** Data **
━━━━━━━━

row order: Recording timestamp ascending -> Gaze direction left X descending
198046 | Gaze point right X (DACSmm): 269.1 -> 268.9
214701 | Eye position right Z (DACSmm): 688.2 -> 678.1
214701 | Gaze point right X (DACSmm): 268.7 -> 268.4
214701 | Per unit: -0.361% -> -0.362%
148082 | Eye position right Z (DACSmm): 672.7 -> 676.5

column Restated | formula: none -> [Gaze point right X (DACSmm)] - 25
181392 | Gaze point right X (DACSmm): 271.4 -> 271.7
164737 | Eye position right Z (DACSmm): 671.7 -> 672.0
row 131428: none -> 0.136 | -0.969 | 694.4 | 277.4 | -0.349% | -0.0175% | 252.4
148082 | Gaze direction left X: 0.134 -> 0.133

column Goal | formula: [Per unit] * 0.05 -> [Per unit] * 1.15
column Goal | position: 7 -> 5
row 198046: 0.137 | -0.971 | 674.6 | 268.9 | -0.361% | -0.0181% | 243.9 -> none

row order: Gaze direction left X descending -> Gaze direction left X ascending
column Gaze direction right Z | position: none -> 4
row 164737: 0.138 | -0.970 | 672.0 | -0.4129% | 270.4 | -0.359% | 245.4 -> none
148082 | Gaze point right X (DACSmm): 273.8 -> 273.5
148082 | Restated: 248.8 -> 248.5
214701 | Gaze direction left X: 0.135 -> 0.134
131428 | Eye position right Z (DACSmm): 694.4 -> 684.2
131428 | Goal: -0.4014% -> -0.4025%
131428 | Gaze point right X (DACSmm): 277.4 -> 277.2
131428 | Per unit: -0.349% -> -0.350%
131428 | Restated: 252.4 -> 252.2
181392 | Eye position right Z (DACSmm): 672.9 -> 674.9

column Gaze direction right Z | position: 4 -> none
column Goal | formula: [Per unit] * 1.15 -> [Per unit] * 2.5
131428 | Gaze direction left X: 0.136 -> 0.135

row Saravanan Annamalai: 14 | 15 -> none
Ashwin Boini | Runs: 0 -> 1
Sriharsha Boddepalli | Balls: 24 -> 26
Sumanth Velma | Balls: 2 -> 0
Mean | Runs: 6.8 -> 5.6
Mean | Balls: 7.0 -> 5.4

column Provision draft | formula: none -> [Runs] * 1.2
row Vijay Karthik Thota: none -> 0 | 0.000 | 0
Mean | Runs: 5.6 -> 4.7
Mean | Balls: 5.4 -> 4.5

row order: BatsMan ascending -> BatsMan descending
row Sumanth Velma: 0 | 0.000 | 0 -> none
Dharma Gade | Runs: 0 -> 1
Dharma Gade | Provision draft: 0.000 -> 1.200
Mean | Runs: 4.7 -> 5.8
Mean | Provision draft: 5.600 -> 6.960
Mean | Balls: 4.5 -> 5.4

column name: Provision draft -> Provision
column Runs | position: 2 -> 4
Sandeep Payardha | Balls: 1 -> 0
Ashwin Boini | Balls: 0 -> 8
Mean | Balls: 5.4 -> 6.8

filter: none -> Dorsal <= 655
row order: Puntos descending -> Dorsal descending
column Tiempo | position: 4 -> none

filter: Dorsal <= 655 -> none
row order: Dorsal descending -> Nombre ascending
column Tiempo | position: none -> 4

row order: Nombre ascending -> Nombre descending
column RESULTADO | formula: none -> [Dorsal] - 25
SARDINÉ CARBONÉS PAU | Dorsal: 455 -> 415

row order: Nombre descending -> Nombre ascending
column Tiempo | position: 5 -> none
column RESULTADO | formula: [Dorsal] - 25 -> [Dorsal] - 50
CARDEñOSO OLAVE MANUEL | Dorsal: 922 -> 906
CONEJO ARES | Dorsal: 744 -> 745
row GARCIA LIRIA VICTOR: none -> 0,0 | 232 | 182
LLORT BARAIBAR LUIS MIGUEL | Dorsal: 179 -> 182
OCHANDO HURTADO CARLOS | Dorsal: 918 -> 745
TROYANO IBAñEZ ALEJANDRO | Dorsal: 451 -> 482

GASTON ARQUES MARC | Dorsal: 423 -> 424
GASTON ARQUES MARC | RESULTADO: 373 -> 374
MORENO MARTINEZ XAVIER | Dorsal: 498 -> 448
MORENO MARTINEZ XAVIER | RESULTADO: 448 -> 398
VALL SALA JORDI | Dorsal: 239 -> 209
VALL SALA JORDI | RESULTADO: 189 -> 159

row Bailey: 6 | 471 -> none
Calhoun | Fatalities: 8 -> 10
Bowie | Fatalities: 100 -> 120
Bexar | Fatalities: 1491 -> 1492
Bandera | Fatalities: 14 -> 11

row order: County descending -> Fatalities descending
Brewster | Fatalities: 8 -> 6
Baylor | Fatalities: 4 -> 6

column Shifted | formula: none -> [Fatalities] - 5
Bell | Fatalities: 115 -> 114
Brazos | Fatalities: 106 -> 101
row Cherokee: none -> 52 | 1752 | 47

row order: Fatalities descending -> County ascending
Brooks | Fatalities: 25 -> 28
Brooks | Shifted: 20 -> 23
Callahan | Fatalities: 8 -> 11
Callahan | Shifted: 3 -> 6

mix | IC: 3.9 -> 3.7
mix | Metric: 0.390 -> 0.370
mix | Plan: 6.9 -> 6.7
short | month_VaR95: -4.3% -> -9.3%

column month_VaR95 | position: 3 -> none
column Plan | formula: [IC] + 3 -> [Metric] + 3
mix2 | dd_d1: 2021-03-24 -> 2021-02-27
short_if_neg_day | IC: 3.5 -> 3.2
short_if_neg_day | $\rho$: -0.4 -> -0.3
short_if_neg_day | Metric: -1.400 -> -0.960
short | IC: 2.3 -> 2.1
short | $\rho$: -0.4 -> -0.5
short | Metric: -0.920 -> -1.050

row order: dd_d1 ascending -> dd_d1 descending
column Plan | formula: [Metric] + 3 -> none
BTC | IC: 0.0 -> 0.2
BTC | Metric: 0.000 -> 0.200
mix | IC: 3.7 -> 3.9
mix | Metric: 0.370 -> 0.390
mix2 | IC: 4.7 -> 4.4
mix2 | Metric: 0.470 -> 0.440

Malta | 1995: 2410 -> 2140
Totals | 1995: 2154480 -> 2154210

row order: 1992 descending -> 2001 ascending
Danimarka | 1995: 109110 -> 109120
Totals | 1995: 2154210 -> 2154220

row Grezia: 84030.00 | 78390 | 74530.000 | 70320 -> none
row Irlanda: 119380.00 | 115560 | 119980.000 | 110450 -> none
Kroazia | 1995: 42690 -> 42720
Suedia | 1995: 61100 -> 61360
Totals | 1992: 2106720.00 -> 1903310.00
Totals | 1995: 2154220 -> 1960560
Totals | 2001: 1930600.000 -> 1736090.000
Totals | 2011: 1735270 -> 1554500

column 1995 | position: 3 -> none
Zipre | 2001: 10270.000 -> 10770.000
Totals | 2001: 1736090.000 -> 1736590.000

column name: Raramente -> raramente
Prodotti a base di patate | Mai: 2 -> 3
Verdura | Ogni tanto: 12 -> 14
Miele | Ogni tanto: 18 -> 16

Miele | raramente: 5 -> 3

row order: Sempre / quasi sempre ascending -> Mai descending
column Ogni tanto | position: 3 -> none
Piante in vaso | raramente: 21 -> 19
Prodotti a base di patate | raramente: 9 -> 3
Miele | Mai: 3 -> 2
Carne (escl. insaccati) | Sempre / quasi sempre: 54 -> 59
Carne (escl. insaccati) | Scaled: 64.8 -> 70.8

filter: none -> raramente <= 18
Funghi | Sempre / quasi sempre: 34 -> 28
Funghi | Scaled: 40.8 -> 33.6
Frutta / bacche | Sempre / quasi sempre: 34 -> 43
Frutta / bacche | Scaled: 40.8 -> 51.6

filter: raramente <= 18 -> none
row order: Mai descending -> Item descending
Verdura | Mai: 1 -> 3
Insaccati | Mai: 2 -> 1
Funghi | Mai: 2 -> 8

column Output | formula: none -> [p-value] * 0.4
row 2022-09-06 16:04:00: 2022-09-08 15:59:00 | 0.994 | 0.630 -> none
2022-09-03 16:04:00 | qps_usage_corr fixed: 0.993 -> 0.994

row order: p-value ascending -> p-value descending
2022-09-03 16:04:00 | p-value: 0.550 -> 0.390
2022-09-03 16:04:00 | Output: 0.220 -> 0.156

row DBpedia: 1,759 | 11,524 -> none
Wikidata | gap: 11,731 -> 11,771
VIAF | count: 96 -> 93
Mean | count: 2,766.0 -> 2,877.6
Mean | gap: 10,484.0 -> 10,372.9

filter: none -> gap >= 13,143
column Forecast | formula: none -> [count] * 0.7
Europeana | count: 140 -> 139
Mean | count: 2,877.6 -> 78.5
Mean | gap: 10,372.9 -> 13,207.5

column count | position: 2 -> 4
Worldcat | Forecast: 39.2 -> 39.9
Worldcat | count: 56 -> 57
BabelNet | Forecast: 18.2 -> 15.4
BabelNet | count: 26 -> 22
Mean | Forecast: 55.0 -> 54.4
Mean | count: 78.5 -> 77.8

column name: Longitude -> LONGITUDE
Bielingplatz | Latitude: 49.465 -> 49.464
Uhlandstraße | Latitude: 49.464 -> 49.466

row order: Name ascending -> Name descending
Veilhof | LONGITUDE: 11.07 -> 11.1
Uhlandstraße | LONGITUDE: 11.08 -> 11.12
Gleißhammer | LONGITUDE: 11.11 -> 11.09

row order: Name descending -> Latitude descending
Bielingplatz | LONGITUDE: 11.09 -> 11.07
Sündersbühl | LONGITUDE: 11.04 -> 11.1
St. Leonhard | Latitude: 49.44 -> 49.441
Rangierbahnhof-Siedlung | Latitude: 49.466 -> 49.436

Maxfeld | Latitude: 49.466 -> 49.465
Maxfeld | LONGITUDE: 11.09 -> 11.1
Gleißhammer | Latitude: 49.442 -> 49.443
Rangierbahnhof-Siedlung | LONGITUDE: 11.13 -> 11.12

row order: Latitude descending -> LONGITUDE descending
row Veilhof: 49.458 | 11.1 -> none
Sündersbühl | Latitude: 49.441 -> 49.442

━━━━━━━━

** Goal of the exercise **
Pull every line containing "XAVIER" out of the material and copy it.

** Worked solution **
MORENO MARTINEZ XAVIER | Dorsal: 498 -> 448
MORENO MARTINEZ XAVIER | RESULTADO: 448 -> 398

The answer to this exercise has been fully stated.